Figure 1: Sketch of a collision between a highly charged ion under grazing angle. Depending on the particular trajectory different minimal inter-particle distances are probed, which can be distinguished by the exit charge state. X- rays measured in coincidence allows to probe the electron occupancy of the free hollow atom formed in the collision.
At sub-MeV energies, ion–surface collisions are characterized by multiple capture of electrons from the sample surface to the projectile ions. As soon as the Coulomb barrier between the ion and surface electric potential is lower than the surface work function, which corresponds generally to a few Å above the surface, the electrons are resonantly transferred from the surface to high-n excited states of the ion in less than a femtosecond. Just above the sample surface, an almost (or completely) neutralized multiply excited atom with electron vacancies in the core shells is formed. It is commonly referred to as a hollow atom. The atom subsequently de-excites by internal Auger, interatomic Auger, and radiative de-excitation. For high-n excited levels, non-radiative Auger processes and especially the interatomic Auger process (also known as interatomic Coulomb desecxitation) are dominant compared to radiative processes. However, it was shown earlier, that inner shell vacancies of highly charged ions survive for a relatively long time and subsequently high energy photons as a result of radiative decay can be observed as well.
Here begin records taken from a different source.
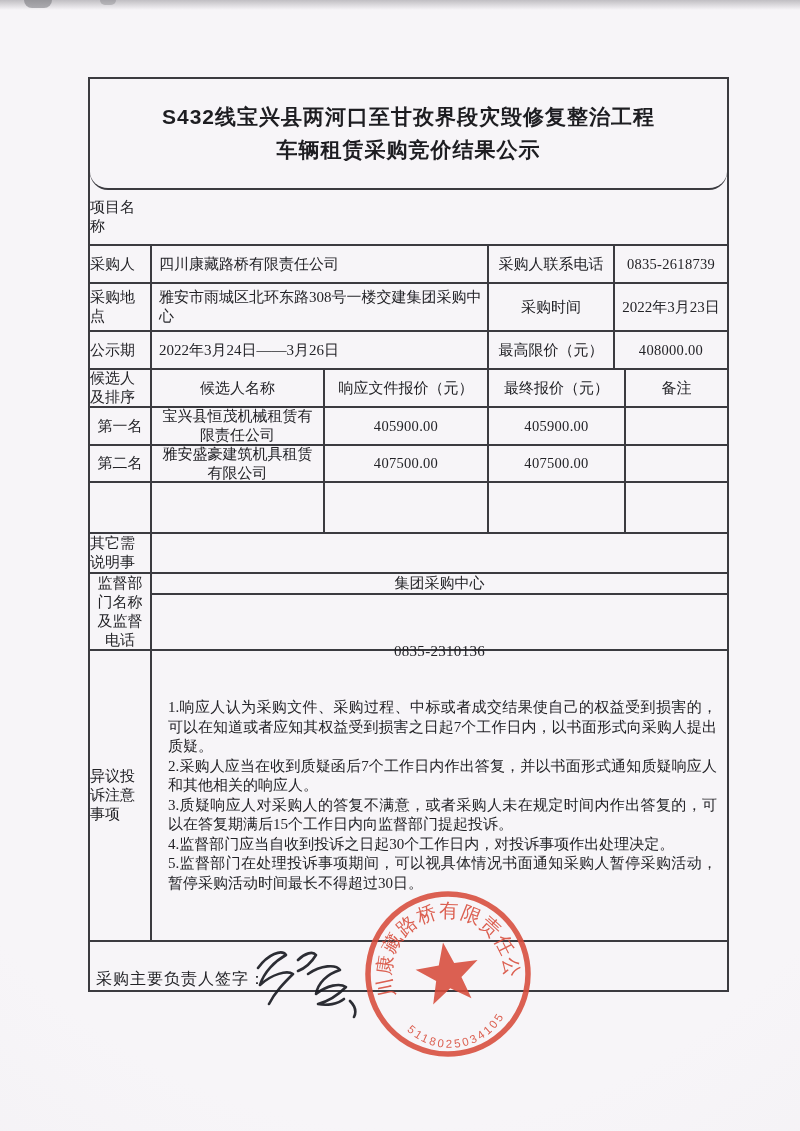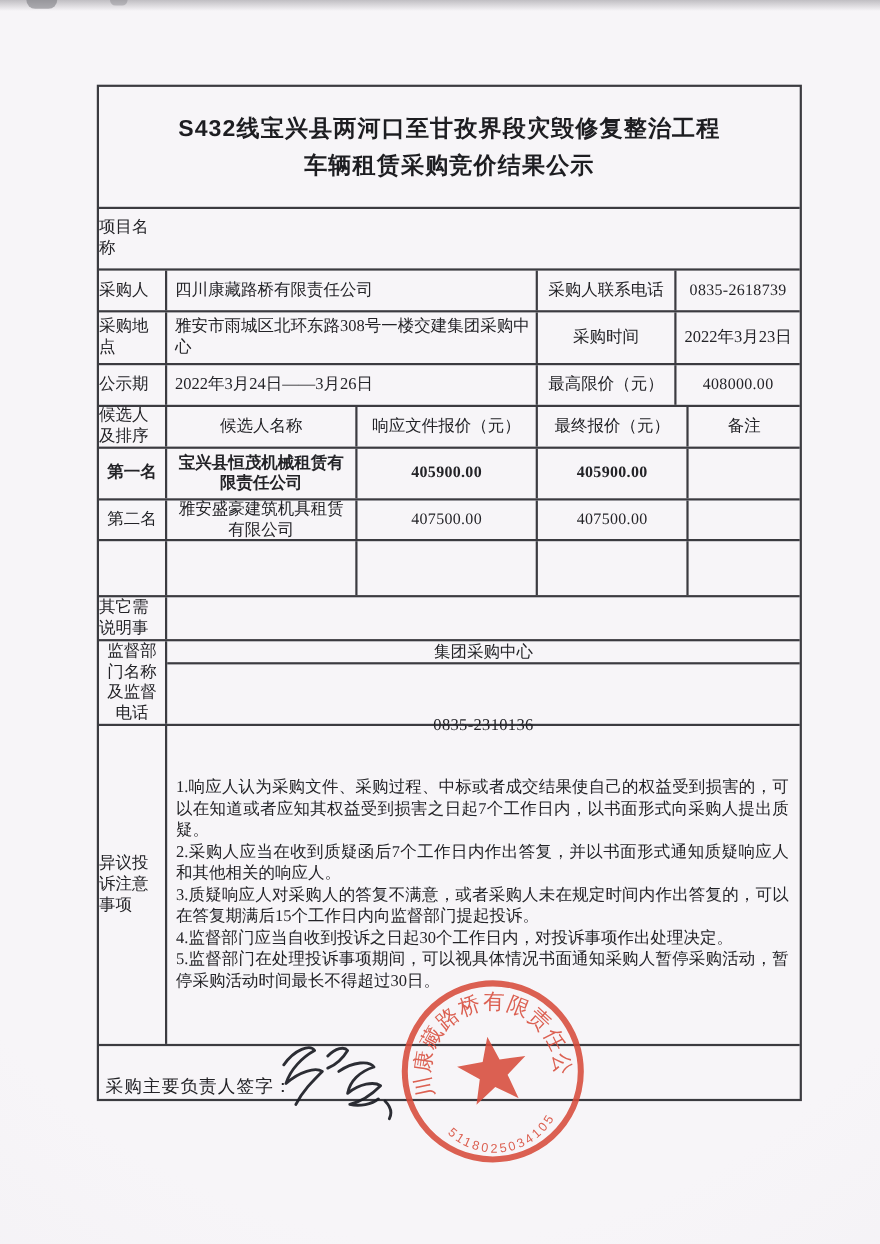--- a/index.html
+++ b/index.html
@@ -67,7 +67,7 @@
 
   .title-cell{flex-direction:column;align-items:center;justify-content:center;gap:5px;
     font-family:"Liberation Sans","DejaVu Sans",sans-serif;font-weight:700;
-    font-size:21px;letter-spacing:1px;color:#1d1d21;}
+    font-size:21px;letter-spacing:1px;color:#1d1d21;border-radius:18px;}
 
   .stack{flex:1;display:flex;flex-direction:column;box-sizing:border-box;gap:48px;}
   .srow{display:flex;align-items:center;justify-content:center;font-size:15px;box-sizing:border-box;}

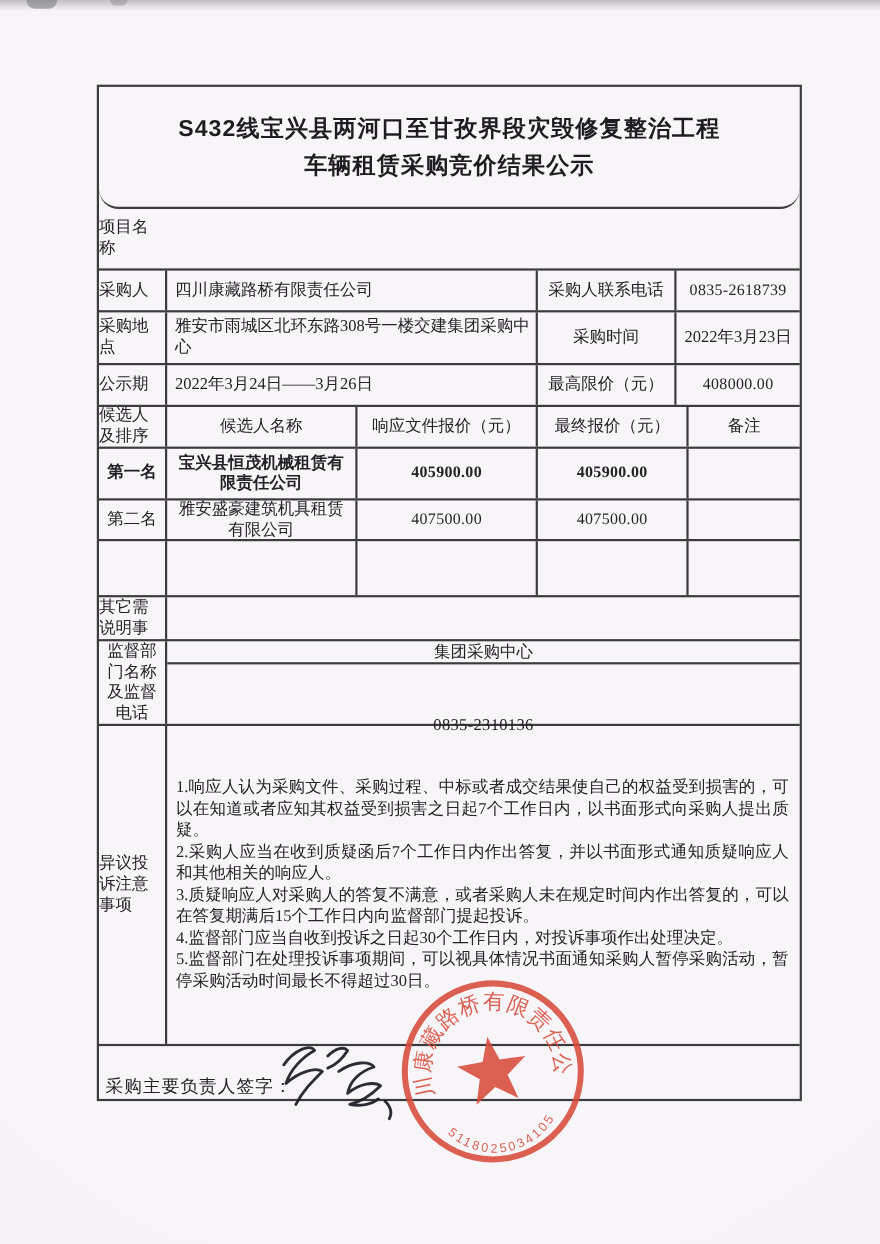--- a/index.html
+++ b/index.html
@@ -39,7 +39,7 @@
   .rh-location{height:48px;}
   .rh-publicity{height:38px;}
   .rh-chead{height:38px;}
-  .rh-c1{height:47px;font-weight:bold;}
+  .rh-c1{height:38px;}
   .rh-c2{height:37px;justify-content:space-between;}
   .rh-cempty{height:51px;}
   .rh-other{height:40px;}

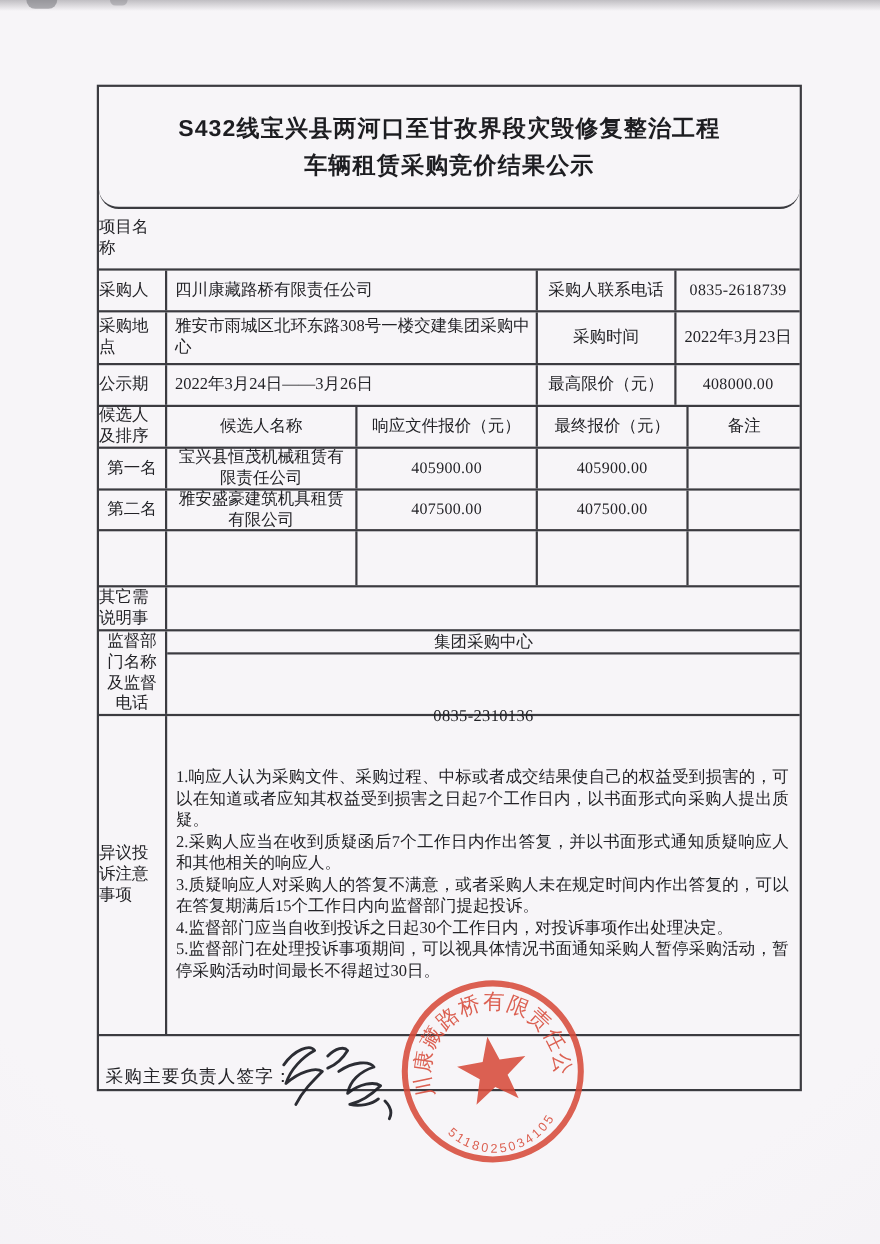--- a/index.html
+++ b/index.html
@@ -75,7 +75,7 @@
   .s-bot{flex:1;}
 
   .obj{flex-direction:column;align-items:flex-start;justify-content:center;
-       text-align:left;padding:8px 10px 8px 8px;}
+       text-align:left;padding:8px 10px 8px 16px;}
   .obj p{margin:0;font-size:15px;line-height:19.5px;text-align:justify;}
 
   .sig-row{align-items:flex-end;padding-left:6px;font-size:16px;}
Because of the electron capture above the surface, the processes involved are sensitive to the first atomic layers of the sample. In general, electrons populate statistically the ion excited states, independently of their total spin number S. S is conserved during the radiative de-excitation cascade and kept maximum through internal Auger transitions. In cases of surfaces presenting a ferromagnetic phase, the electron spin alignment favors the population of ion excited states with a large S value. The presence of antiferromagnetic order will, on the opposite, favors singlet spin states with S = 0. Measurement of characteristic radiation emitted from the de-excitation of atomic states with different S should then permit to obtain information on the magnetic order of the considered sample.
The experiments runs at the SIMPA installation at INSP and at the TU Wien institute in Austria. For this purpose, at INSP two ultra-high vacuum chambers have been designed, constructed and equipped (for more details, click here). In particular, the interaction chamber has a 6-axis goniometer to finely control the ion–surface collision geometry.
- INSP, Growth and properties of hybrid thin film systems team (M. Marangolo)
- Atomic and Plasma Physics group of TU Wien.
From February 2021, this research line will be developed within the DIMAS international ANR project (2021-2024).